Die Bundesrepublik Deutschland wirft der Kommission in ihrer Gegenerwiderung vor, sie habe ihre Vorwürfe nicht nachgewiesen und verteidigt die von der Bundesnetzagentur und dem Bundesrechnungshof ex-post durchgeführten Ausgabenkontrollen. Die DB AG hat mit ihren Tochtergesellschaften Vereinbarungen zur Kontrolle und Übertragung von Gewinnen getroffen (im”Gewinnabführungsvereinbarungen”).

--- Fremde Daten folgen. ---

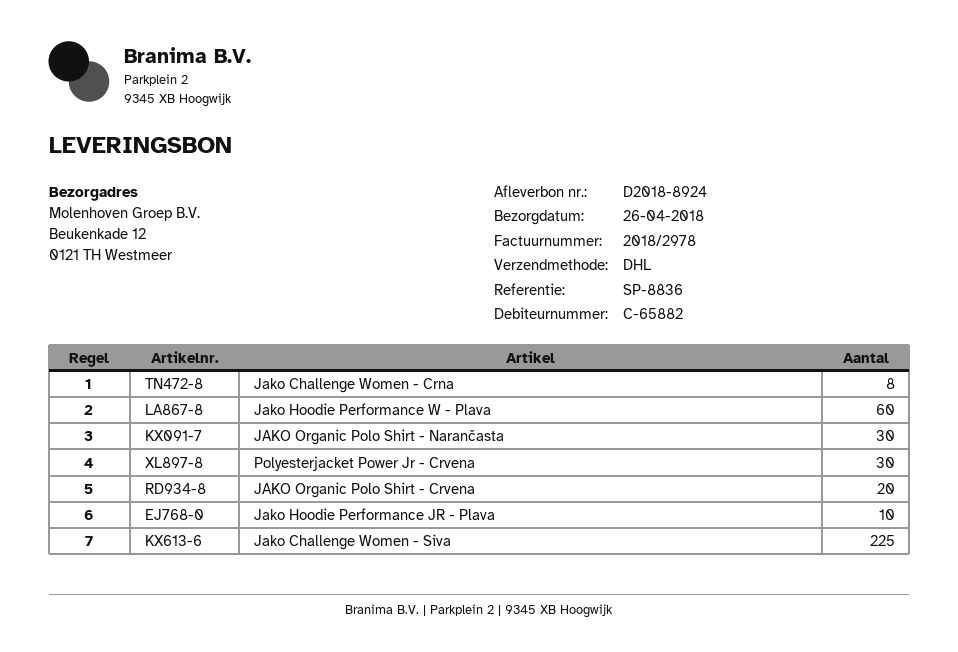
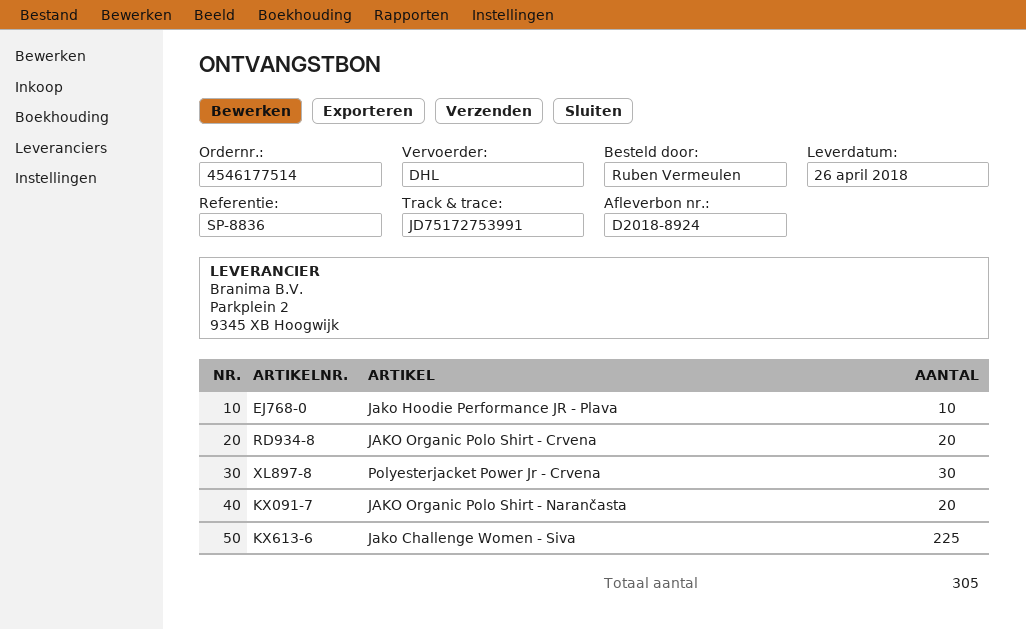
Jako Challenge Women - Crna: 8 -> none
Jako Hoodie Performance W - Plava: 60 -> none
JAKO Organic Polo Shirt - Narančasta: 30 -> 20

Diese Vereinbarungen sehen die Übertragung aller Gewinne der betroffenen Tochtergesellschaften auf die DB AG ohne Einschränkung der Verwendung dieser Gewinne durch die DB AG vor. Gleichzeitig verpflichten sie die DB AG, die Verluste ihrer Tochtergesellschaften zu decken. Zugangs- und Nutzungsbedingungen für das Schienennetz der DB Netz AG Urteil des Gerichtshofs (Dritte Kammer) vom 28. Juni 2017.Europäische Kommission/Bundesrepublik Deutschland.Nichterfüllung der Verpflichtungen eines Mitgliedstaats — Entwicklung der Eisenbahnen der Gemeinschaft — Richtlinie 91/440/EWG — Art. 6 Abs. 1 — Gruppe Deutsche Bahn — Gewinnabführungsvereinbarung — Verbot der Übertragung öffentlicher Beihilfen zweckgebunden für die Verwaltung der Eisenbahninfrastruktur auf Schienenverkehrsdienste — Rechnungslegungspflichten — Richtlinie 91/440/EWG — Artikel 9 Absatz 4 — Verordnung (EG) Nr. 1370/2007 — Art.

6 Abs. 1 – Nummer 5 des Anhangs — Rechnungslegungspflichten — Vergabe von öffentlichen Beihilfen, die für Tätigkeiten im Zusammenhang mit der Erbringung von Personenverkehrsdiensten im Bereich der gemeinwirtschaftlichen Aufgaben gezahlt werden. Rechtssache C-482/14. Neben der Tatsache, dass die Kommission in ihrer mit Gründen versehenen Stellungnahme ausdrücklich erklärt habe, dass die Bundesrepublik Deutschland die streitigen Bestimmungen formal umgesetzt zu haben scheine, geht aus der detaillierten Beschreibung der Gewinnabführungsvereinbarungen zwischen der DB AG und ihren verschiedenen Tochtergesellschaften und der Darstellung der Zusammensetzung und Übertragung der Gewinne von DB Netz, DB Station & Services und DB Energie hervor, dass es nur um die internen Finanzbeziehungen des DB-Konzerns aus diesen Vereinbarungen geht und nicht um eine fehlerhafte Umsetzung der einschlägigen Bestimmungen des Unionsrechts. Folglich, ohne dass zu prüfen ist, ob die von der Kommission behaupteten Gewinntransfers als “Geldtransfers” im Sinne von Art. 6 Abs. 1 der Richtlinie 91/440 einzustufen sind, Es ist festzustellen, dass der Gerichtshof nicht über ausreichende Beweise verfügt, um festzustellen, dass die streitig endenden Gewinnabführungsvereinbarungen es ermöglicht haben, Schienenverkehrsdienste mit Mitteln zu finanzieren, die für die Eisenbahninfrastruktur reserviert sind, und dass die Bundesrepublik Deutschland folglich gegen ihre Verpflichtungen aus Art. 6 Abs.

1 der Richtlinie 91/440 verstoßen hat.